╔══
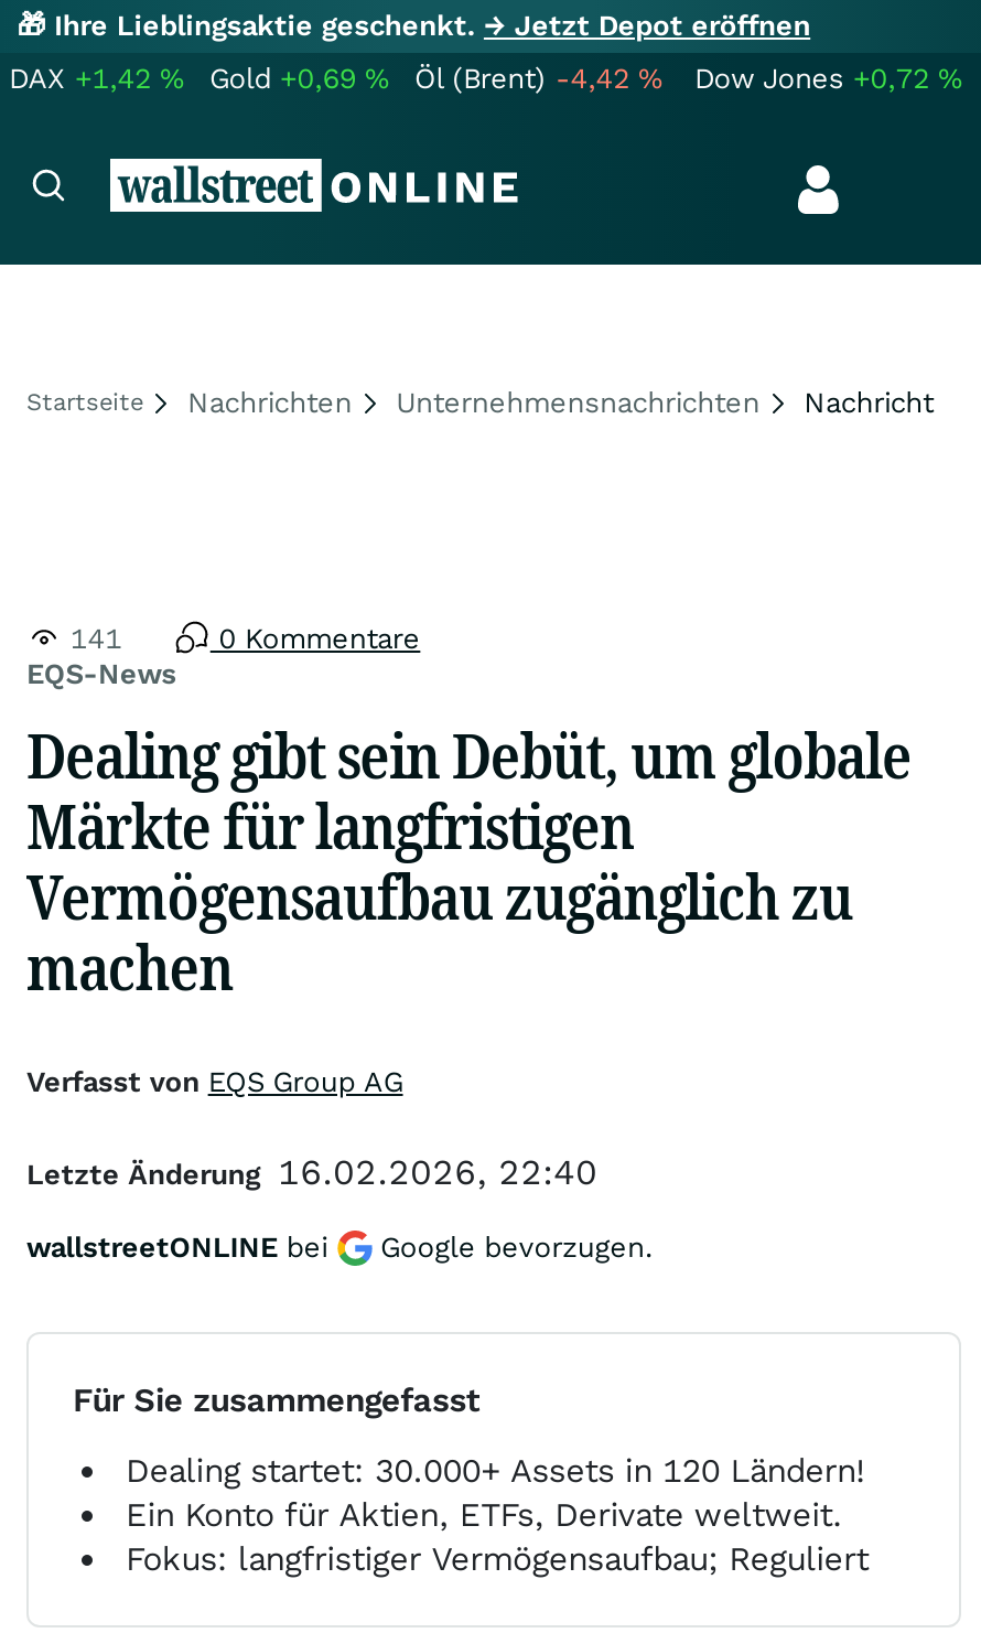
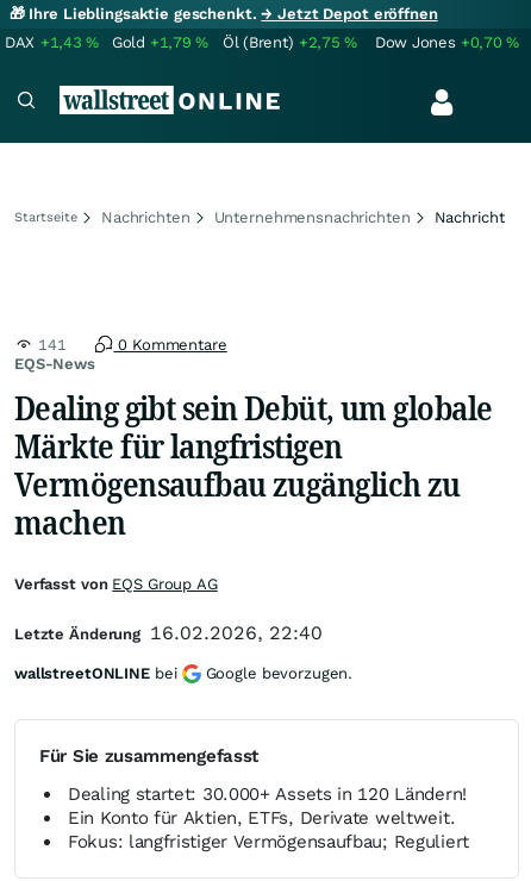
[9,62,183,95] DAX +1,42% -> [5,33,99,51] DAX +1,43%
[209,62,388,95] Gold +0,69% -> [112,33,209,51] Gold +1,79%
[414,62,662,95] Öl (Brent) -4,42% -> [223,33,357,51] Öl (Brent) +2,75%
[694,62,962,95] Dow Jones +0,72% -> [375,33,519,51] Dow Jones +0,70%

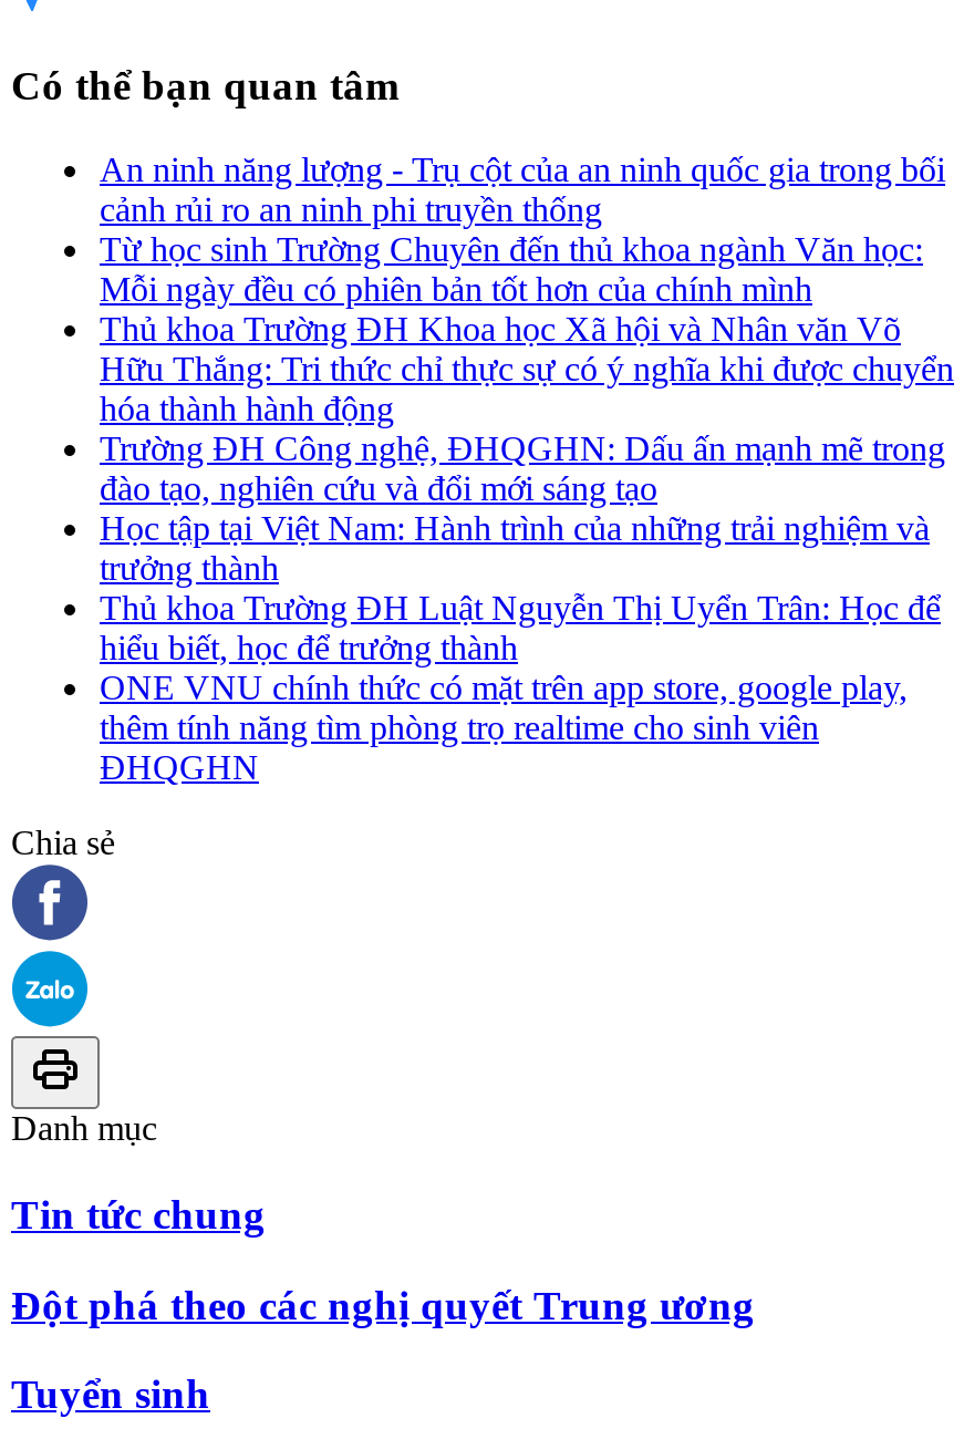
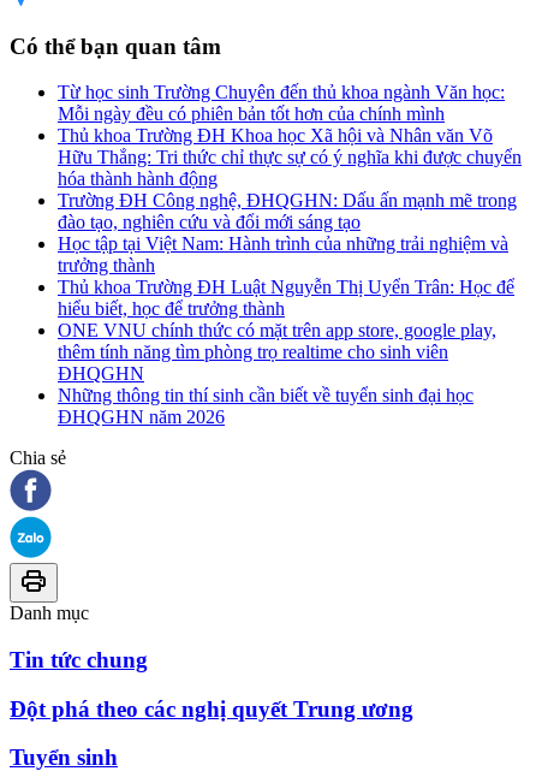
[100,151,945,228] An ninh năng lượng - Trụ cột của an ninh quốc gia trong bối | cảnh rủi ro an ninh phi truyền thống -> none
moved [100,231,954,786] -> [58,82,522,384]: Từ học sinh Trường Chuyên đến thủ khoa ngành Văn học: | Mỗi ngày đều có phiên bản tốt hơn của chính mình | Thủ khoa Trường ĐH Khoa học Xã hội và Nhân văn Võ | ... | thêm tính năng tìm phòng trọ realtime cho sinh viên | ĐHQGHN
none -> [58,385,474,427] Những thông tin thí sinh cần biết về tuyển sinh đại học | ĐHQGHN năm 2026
╚══
THE TASK ::
Render the data above verbatim and without pictures.

SOLVED EXERCISE ::
[9,62,183,95] DAX +1,42% -> [5,33,99,51] DAX +1,43%
[209,62,388,95] Gold +0,69% -> [112,33,209,51] Gold +1,79%
[414,62,662,95] Öl (Brent) -4,42% -> [223,33,357,51] Öl (Brent) +2,75%
[694,62,962,95] Dow Jones +0,72% -> [375,33,519,51] Dow Jones +0,70%

[100,151,945,228] An ninh năng lượng - Trụ cột của an ninh quốc gia trong bối | cảnh rủi ro an ninh phi truyền thống -> none
moved [100,231,954,786] -> [58,82,522,384]: Từ học sinh Trường Chuyên đến thủ khoa ngành Văn học: | Mỗi ngày đều có phiên bản tốt hơn của chính mình | Thủ khoa Trường ĐH Khoa học Xã hội và Nhân văn Võ | ... | thêm tính năng tìm phòng trọ realtime cho sinh viên | ĐHQGHN
none -> [58,385,474,427] Những thông tin thí sinh cần biết về tuyển sinh đại học | ĐHQGHN năm 2026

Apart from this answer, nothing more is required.